The Center for Transcriptional Consequences of Human Genetic Variation (CTCHGV) will develop innovative and powerful genetic engineering methods and use them to identify genetic variations that causally control gene transcription levels. Genome Wide Association Studies (GWAS) find many variations associated with disease and other phenotypes, but the variations that may actually cause these conditions are hard to identify because nearby variations in the same haplotype blocks consistently co-occur with them in human populations, so that specifically causative ones cannot be distinguished. About 95% of GWAS variations are not in gene coding regions, and many of these presumably associate with altered gene expression levels. CTCHGV will identify the variations that directly control gene expression by engineering precise combinations of changes to gene regulatory regions that break down the haplotype blocks, allowing each variations' effect on gene expression to be discerned independently of the others.

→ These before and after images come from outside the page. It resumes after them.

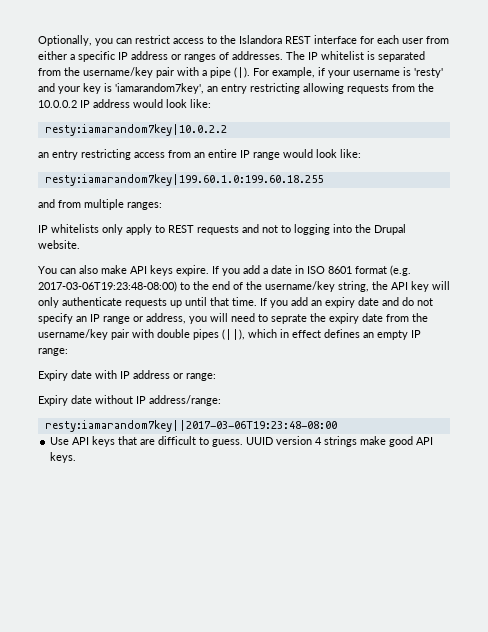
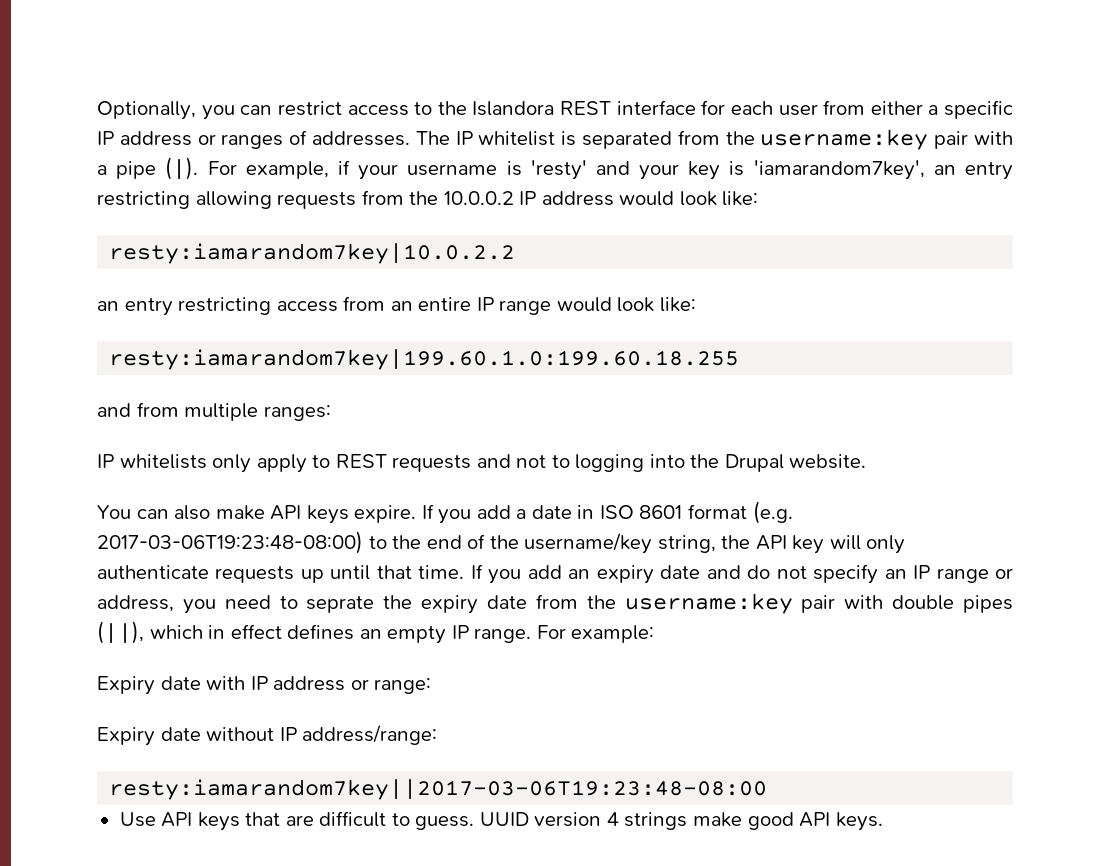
- The IP whitelist is separated from the username/key pair with a pipe (|).
+ The IP whitelist is separated from the username:key pair with a pipe (|).
- If you add an expiry date and do not specify an IP range or address, you will need to seprate the expiry date from the username/key pair with double pipes (||), which in effect defines an empty IP range:
+ If you add an expiry date and do not specify an IP range or address, you need to seprate the expiry date from the username:key pair with double pipes (||), which in effect defines an empty IP range. For example:

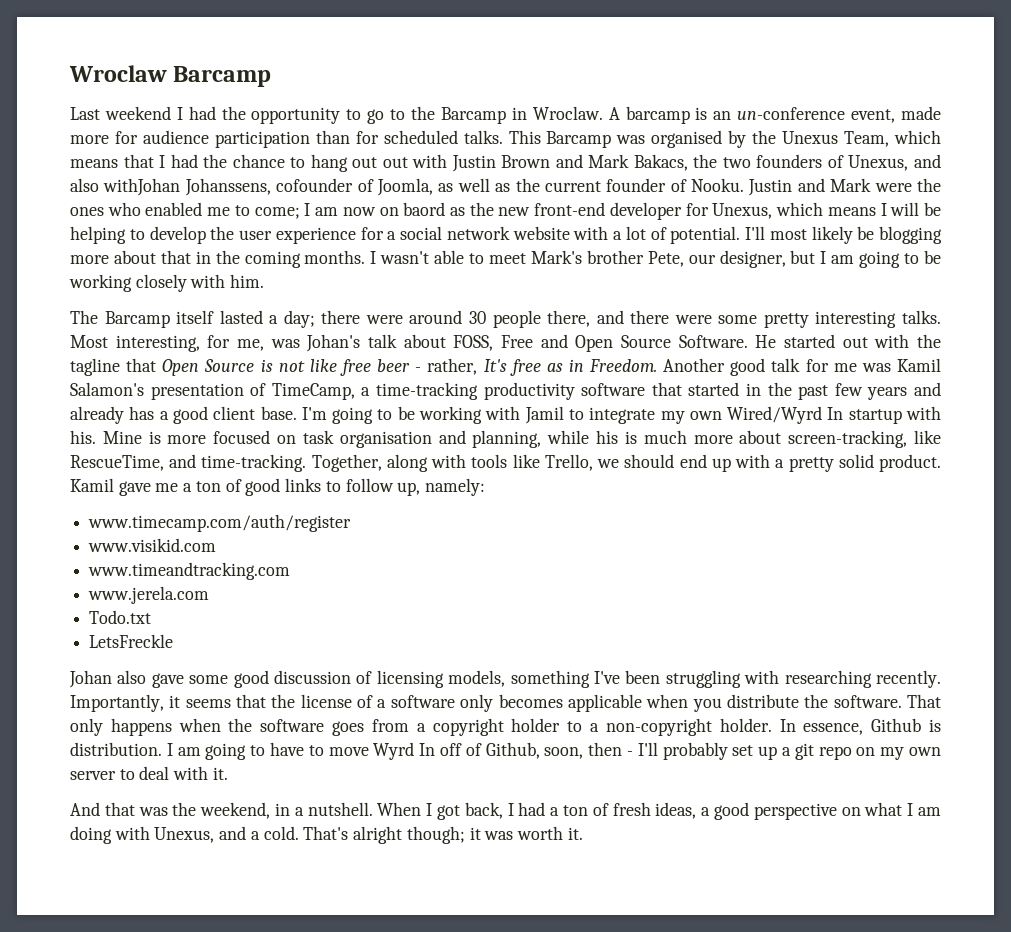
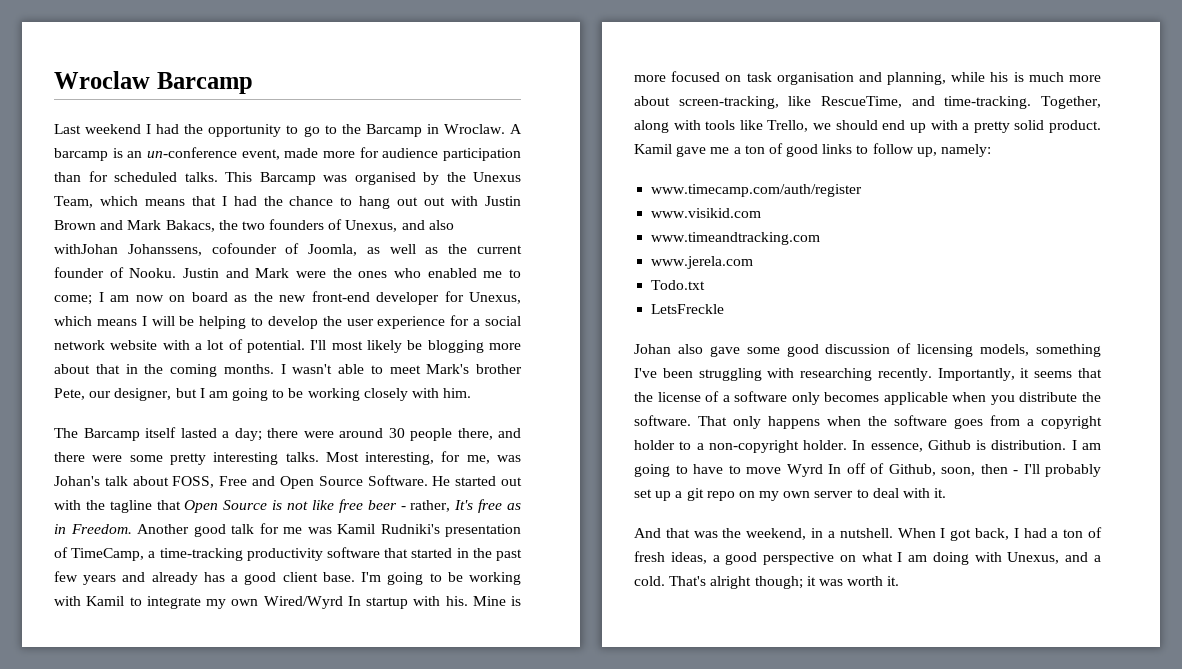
- Justin and Mark were the ones who enabled me to come; I am now on baord as the new front-end developer for Unexus, which means I will be helping to develop the user experience for a social network website with a lot of potential.
+ Justin and Mark were the ones who enabled me to come; I am now on board as the new front-end developer for Unexus, which means I will be helping to develop the user experience for a social network website with a lot of potential.
- Another good talk for me was Kamil Salamon's presentation of TimeCamp, a time-tracking productivity software that started in the past few years and already has a good client base.
+ Another good talk for me was Kamil Rudniki's presentation of TimeCamp, a time-tracking productivity software that started in the past few years and already has a good client base.
- I'm going to be working with Jamil to integrate my own Wired/Wyrd In startup with his.
+ I'm going to be working with Kamil to integrate my own Wired/Wyrd In startup with his.

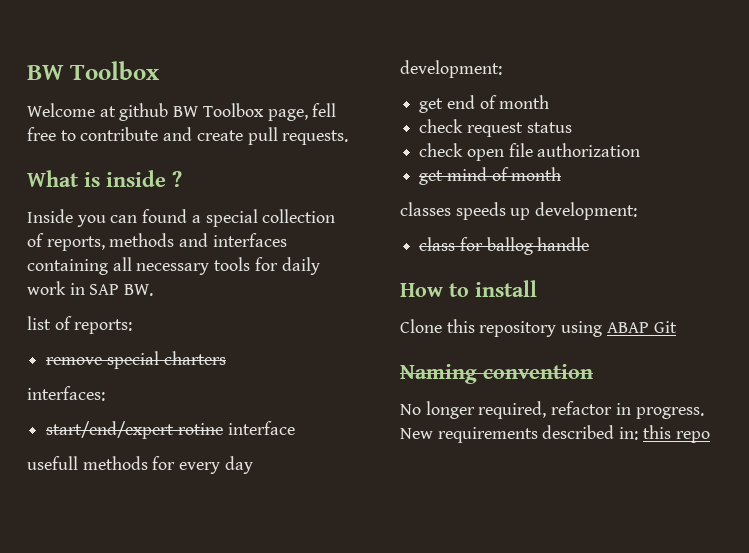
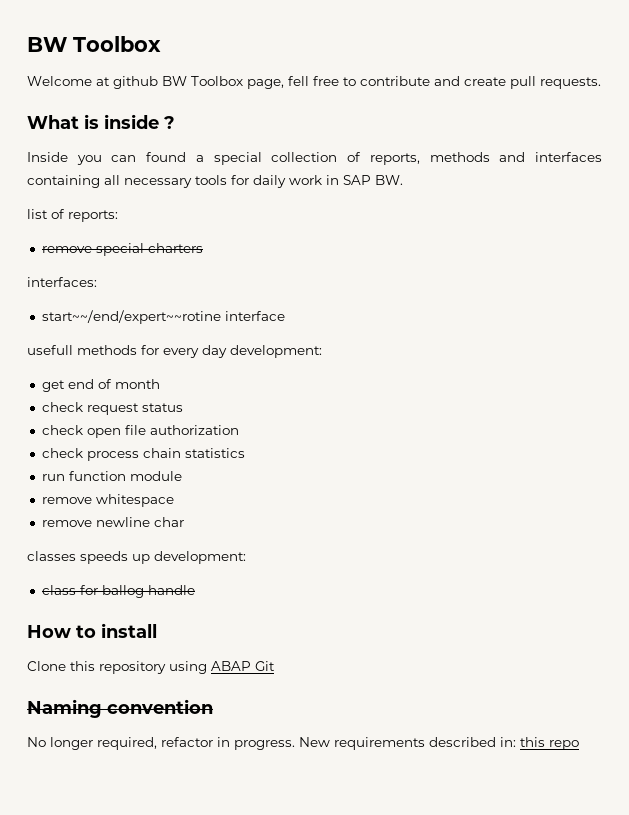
- start/end/expert rotine interface
+ start~~/end/expert~~rotine interface
- get mind of month
+ check process chain statistics
+ run function module
+ remove whitespace
+ remove newline char

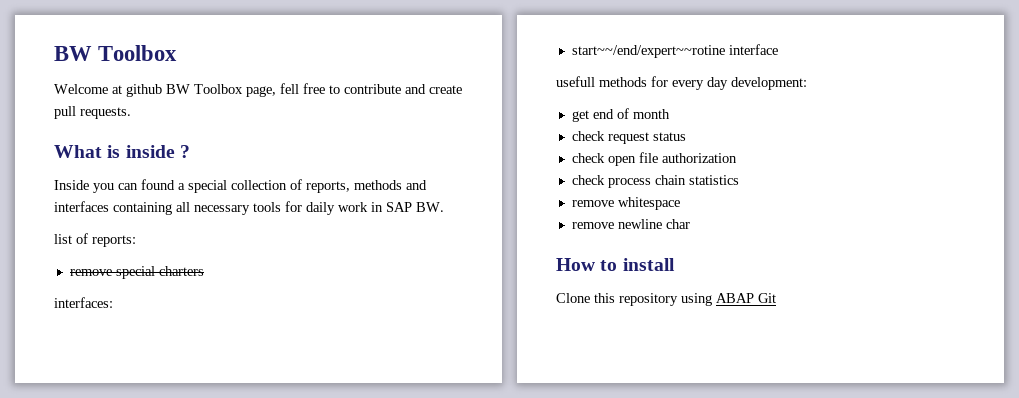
- run function module
- classes speeds up development:
- class for ballog handle
- Naming convention
- No longer required, refactor in progress. New requirements described in: this repo

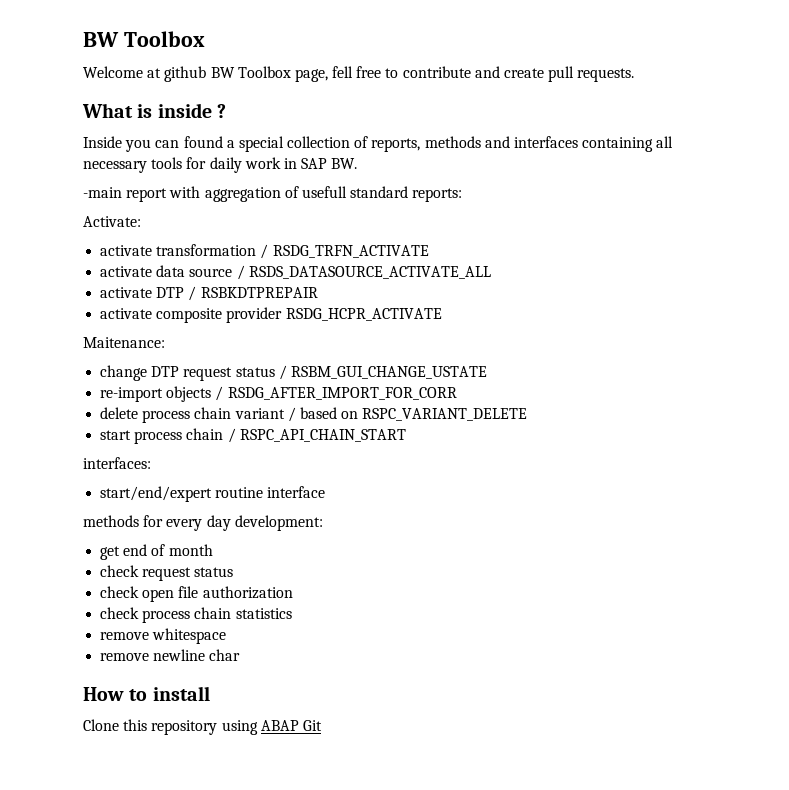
- list of reports:
- remove special charters
+ -main report with aggregation of usefull standard reports:
+ Activate:
+ activate transformation / RSDG_TRFN_ACTIVATE
+ activate data source / RSDS_DATASOURCE_ACTIVATE_ALL
+ activate DTP / RSBKDTPREPAIR
+ activate composite provider RSDG_HCPR_ACTIVATE
+ Maitenance:
+ change DTP request status / RSBM_GUI_CHANGE_USTATE
+ re-import objects / RSDG_AFTER_IMPORT_FOR_CORR
+ delete process chain variant / based on RSPC_VARIANT_DELETE
+ start process chain / RSPC_API_CHAIN_START
- start~~/end/expert~~rotine interface
+ start/end/expert routine interface
- usefull methods for every day development:
+ methods for every day development:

To perform this analysis, CTCHGV will extract ~100kbps gene regulatory regions from human cell samples, create precise variations in them in E. coli, and re-introduce the altered regions back into human cells, using zinc finger nucleases (ZFNs) to efficiently induce recombination. CTCHGV will target 1000 genes for this analysis (Aim 1), and will use human induced Pluripotent Stem cells (iPS) to study the effects of variations in diverse human cell types (Aim 2). To explore the effects of variations in complex human tissues, CTCHGV will develop methods of measuring gene expression at transcriptome-wide levels in many single cells, including in situ in structured tissues (Aim 3). Finally, CTCHGV will develop novel advanced technologies that integrate DNA sequencing and synthesis to construct thousands of large DNA constructs from oligonucleotides, that enable very precise targeting and highly efficient performance of ZFNs, and that enable cells to be sorted on the basis of morphology as well as fluorescence and labeling (Aim 4). CTCHGV will also develop direct oligo-mediated engineering of human cells, and create "marked allele" iPS that will enable easy ascertainment of complete exon distributions for many pairs of gene alleles in many cell types.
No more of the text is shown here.